• DIRECTIONS FOR THIS TASK: Reproduce only the lines that begin at the line with "tax: 10% = 32.05 -> 10% = 30.18" and run to the end of the entries; omit every picture.
MATERIAL SUPPLIED: Begin
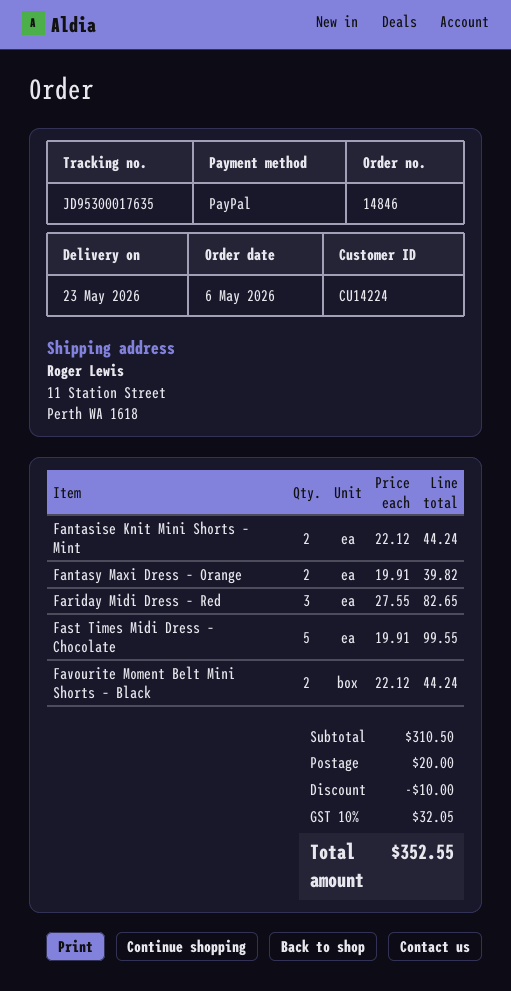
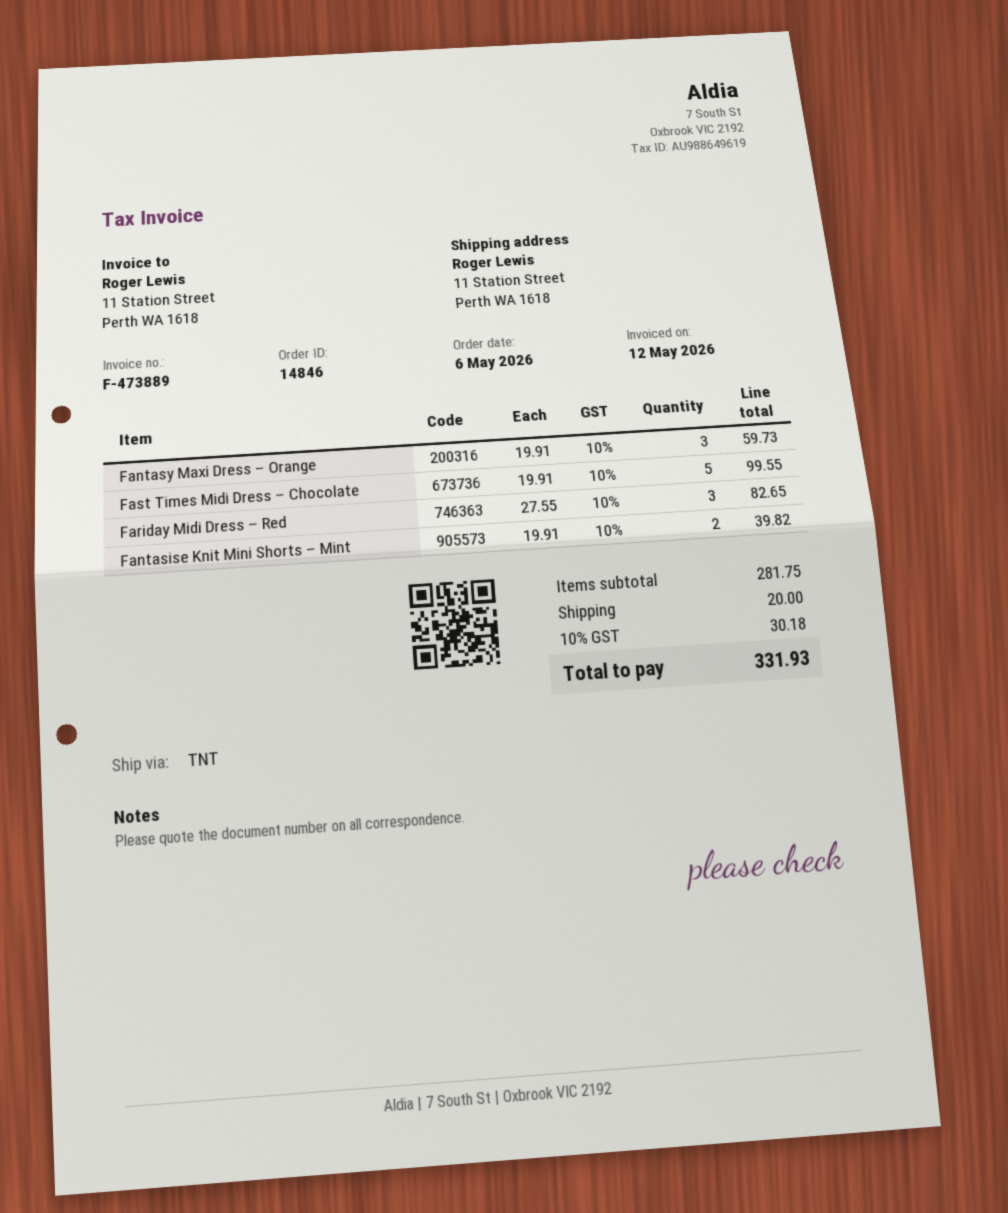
Fantasise Knit Mini Shorts – Mint: 2 x 22.12 = 44.24 -> 2 x 19.91 = 39.82
Fantasy Maxi Dress – Orange: 2 x 19.91 = 39.82 -> 3 x 19.91 = 59.73
Favourite Moment Belt Mini Shorts – Black: 2 x 22.12 = 44.24 -> none
subtotal: 310.50 -> 281.75
discount: 10.00 -> none
tax: 10% = 32.05 -> 10% = 30.18
total: 352.55 -> 331.93

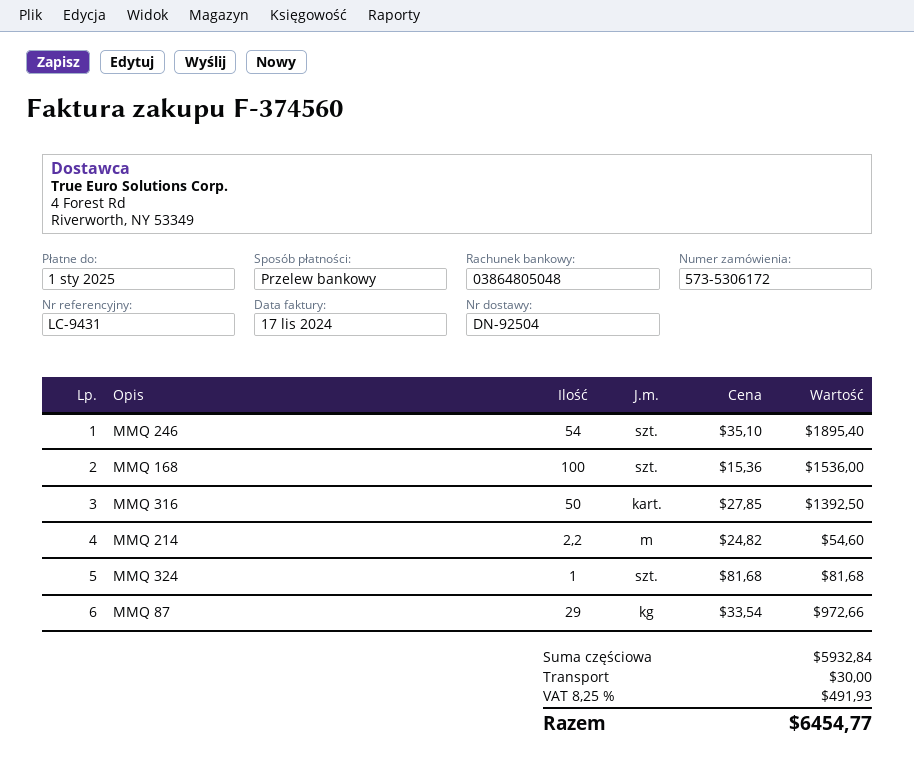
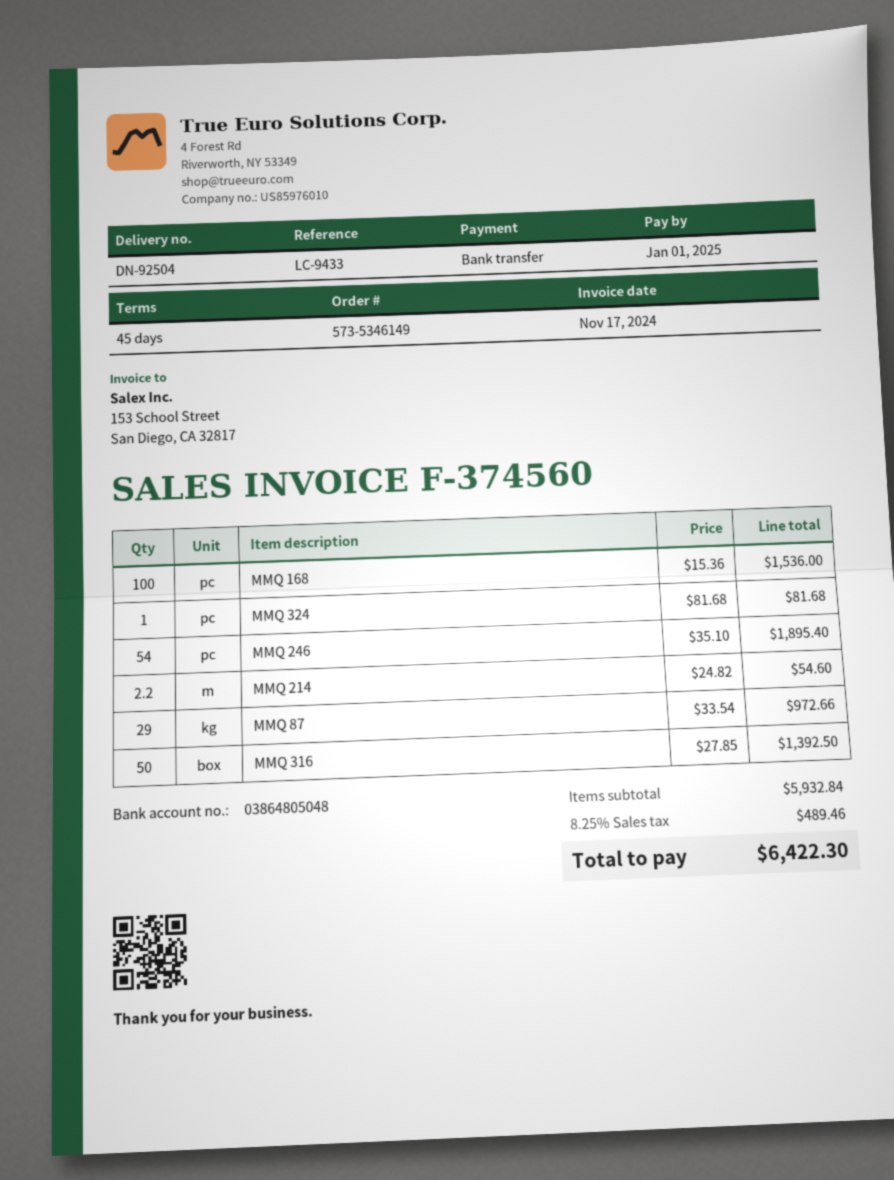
order number: 573-5306172 -> 573-5346149
reference: LC-9431 -> LC-9433
shipping: 30.00 -> none
tax: 8.25% = 491.93 -> 8.25% = 489.46
total: 6454.77 -> 6422.30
MATERIAL SUPPLIED: End
• SOLUTION TO THIS PROBLEM:
tax: 10% = 32.05 -> 10% = 30.18
total: 352.55 -> 331.93

order number: 573-5306172 -> 573-5346149
reference: LC-9431 -> LC-9433
shipping: 30.00 -> none
tax: 8.25% = 491.93 -> 8.25% = 489.46
total: 6454.77 -> 6422.30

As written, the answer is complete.